The distribution of sample pathology against cut-off thresholds for MMP index vs. CA125 in each of the post- and pre-menopausal cohorts is shown in Figure 1A,B, respectively. For post-menopausal patients a single threshold of 35 U/mL was used, as specified by international guidelines [4]. For pre-menopausal patients, three different threshold values at 67 U/mL [6], 200 U/mL [4] and 250 U/mL [3] were assessed. As expected, increasing the CA125 cut-off threshold in the pre-menopausal cohort had clear influences on the sensitivity and specificity of testing by CA125 (Figure 1A,B). In all cases, misclassifications across the entire cohort were higher using CA125 at each tested threshold compared to MMP index (Figure 1C,D). For both post-menopausal (Figure 1C) and pre-menopausal (Figure 1D) women, the MMP index correctly re-classified most false negative and false positive cases suggested using CA125. Overall there was a reduction of between ~2- to 5-fold in mis-classifications when samples were re-evaluated using MMP index.
The converse situation, where MMP index mis-classified a patient that CA125 correctly classified, was previously reported [30] and was only observed in 3 cases. Amongst these was one pre-menopausal patient (age 41 years, CA125 at 246 U/mL) with a stage I grade 3 mixed endometroid/clear cell tumour; and one post-menopausal patient (age 87 years, CA125 at 32 U/mL) with benign cystadenofibroma. Interestingly, the third mis-classification was of a patient with ovarian endometriosis and a CA125 titre at 44.2 U/mL; this patient self-reported as pre-menopausal but was aged 51 years at the time of diagnosis, suggesting menopausal status (and thus classification by CA125) may not have been accurate. Overall, very few patients with accurate CA125 classifications were mis-classified by MMP index.

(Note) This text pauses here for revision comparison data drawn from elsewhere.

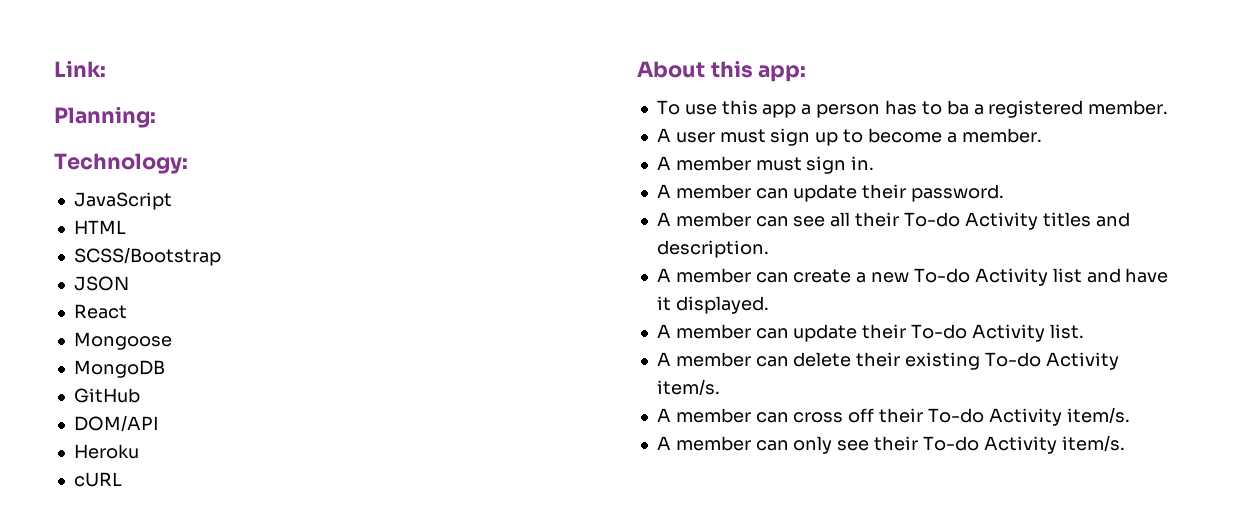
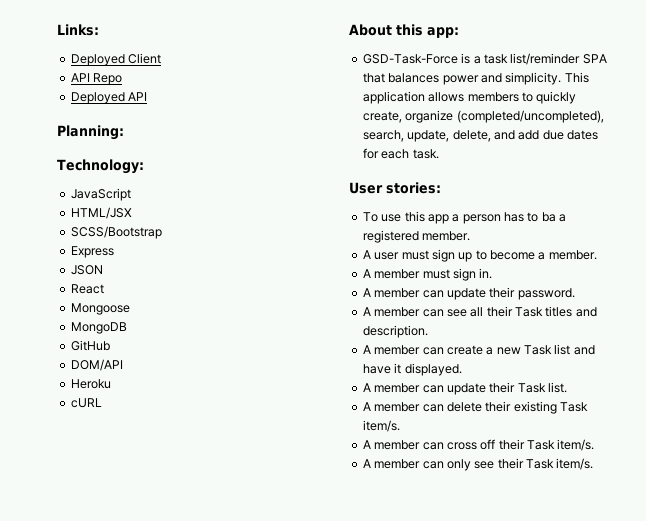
[54,60,106,77] Link: -> [57,24,99,36] [70,53,162,66] [70,73,123,85] [70,92,148,104] Links: // Deployed Client // API Repo // Deployed API
[73,220,126,234] HTML -> [70,207,132,219] HTML/JSX
(221, 256) none -> [70,246,114,258] // Express
(807, 73) none -> [362,53,607,65] [362,72,589,85] [362,91,577,104] [362,110,604,123] [362,130,598,142] [362,148,439,159] [349,182,441,194] // GSD-Task-Force is a task list/reminder SPA that balances power and simplicity. This application allows members to quickly create, organize (completed/uncompleted), search, update, delete, and add due dates for each task. // User stories:
[903,212,1038,230] To-do Activity -> [515,307,543,317] Task
[913,268,1048,286] To-do Activity -> [524,345,552,355] Task
[911,324,1045,342] To-do Activity -> [517,383,546,393] Task
[984,352,1119,370] To-do Activity -> [560,402,588,412] Task
[927,408,1062,426] To-do Activity -> [527,440,555,450] Task
[922,436,1057,454] To-do Activity -> [526,459,554,469] Task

3.2. Net Re-Classification Analysis Improves Case/Control Assignment at Clinical Thresholds

Net reclassification risk analysis was used to evaluate the efficacy of re-assignment of patients into low risk (benign) or high-risk (malignant) groups by MMP index compared to CA125 score. In each case the net re-classification index (NRI) was calculated using a single MMP index score of 3.48 [30] against CA125 at 35 U/mL (post-menopausal) or 67 U/mL, 200 U/mL, and 250 U/mL (pre-menopausal).
NRI showed significantly improved performance of the MMP index compared to CA125 in post-menopausal women at 35 U/mL and in pre-menopausal women at 200 U/mL and 250 U/mL; when a CA125 threshold of 67 U/mL was used, a similar but non-significant change was also observed (Table 2). Of particular interest, the greatest improvements in the re-classification of cancer cases were achieved for pre-menopausal patients in whom “missed” cancers (i.e., those with CA125 below the threshold) were correctly re-assigned using the MMP index (Table 2). Similarly, an improved re-assignment of controls as lower risk (i.e., benign cases with CA125 above the threshold) was also observed; interestingly, the most substantial change was made at the 67 U/mL threshold despite the overall NRI failing to reach significance (Table 2). The data indicate that the MMP index provided a substantial advantage for the re-classification of samples with ambiguous CA125 titres, particularly in the pre-menopausal group.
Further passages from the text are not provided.